Australian Donald Bradman is one of only four players in Test cricket to have scored 300 or more runs in a single innings on more than one occasion. The others are Brian Lara and Chris Gayle (both West Indies), and Virender Sehwag (India).

A triple century (an individual score of 300 runs or more) in Test cricket has been scored on 33 occasions by 29 batsmen from eight of the twelve Test-cricket playing nations. No player from Afghanistan, Bangladesh, Ireland or Zimbabwe has scored 300. A batsman scoring a Test triple century is slightly rarer than a bowler taking a Test hat-trick (33 triple centuries versus 46 hat-tricks as of October 2024).

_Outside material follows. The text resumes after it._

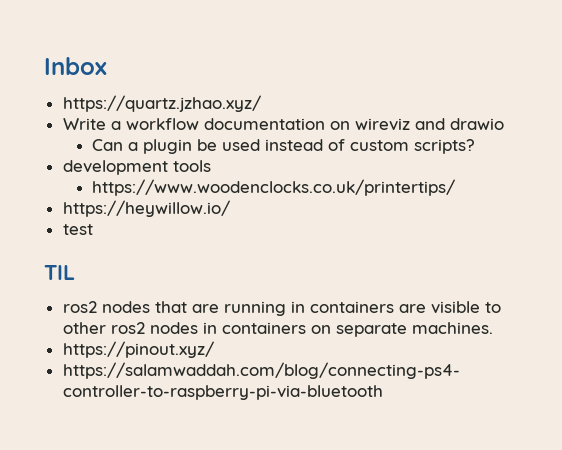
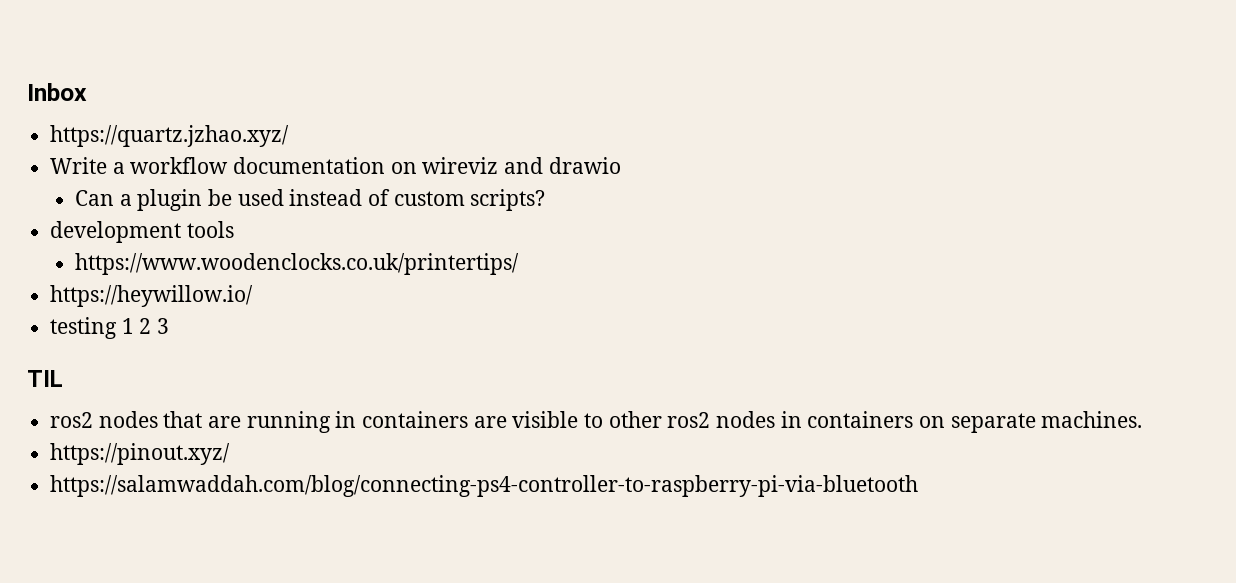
- test
+ testing 1 2 3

No triple centuries have yet been scored in women's Test cricket.

==History==
The first Test triple century was achieved by Andy Sandham of England against the West Indies in 1930 in the first Test series hosted in the West Indies. The quickest Test triple-century was scored in 4 hours 48 minutes, by Wally Hammond for England against New Zealand at Auckland in 1932–33. The fastest Test triple-century by number of balls faced, where that figure is recorded, is Virender Sehwag's 278-ball triple century for India against South Africa in the first Test of the Future Cup in Chennai in 2008.

Donald Bradman (Australia), Brian Lara (West Indies), Virender Sehwag (India), and Chris Gayle (West Indies) are the only batsmen to reach 300 more than once. Lara's 400 not out against England in 2004, his second Test triple-century, is the highest score in Test cricket and the only instance of a Test quadruple century; Lara is also the only player to have surpassed 350 twice. Bradman also scored 299 not out against South Africa in 1932. Sehwag also scored 293 off 254 balls in the third Test between Sri Lanka and India in December 2009. On an all-round note, Gooch, Jayasuriya, Gayle, and Clarke are the only triple centurions to have also bowled and taken wickets in the same match as scoring a 300: there has not yet been a triple centurion who kept wicket in the same match (Sangakkara and McCullum were both regular keepers for their nations, but both were playing purely as batsmen in the matches where they scored their respective 300s). Simpson, Gooch, Taylor, Lara (2004), Jayawardene, Khan, Clarke, McCullum and Mulder are the only batsmen to score triple centuries as captain.

On 10 October 2024, Harry Brook joined the list, becoming the first England player since Graham Gooch did so in 1990 to score 300+.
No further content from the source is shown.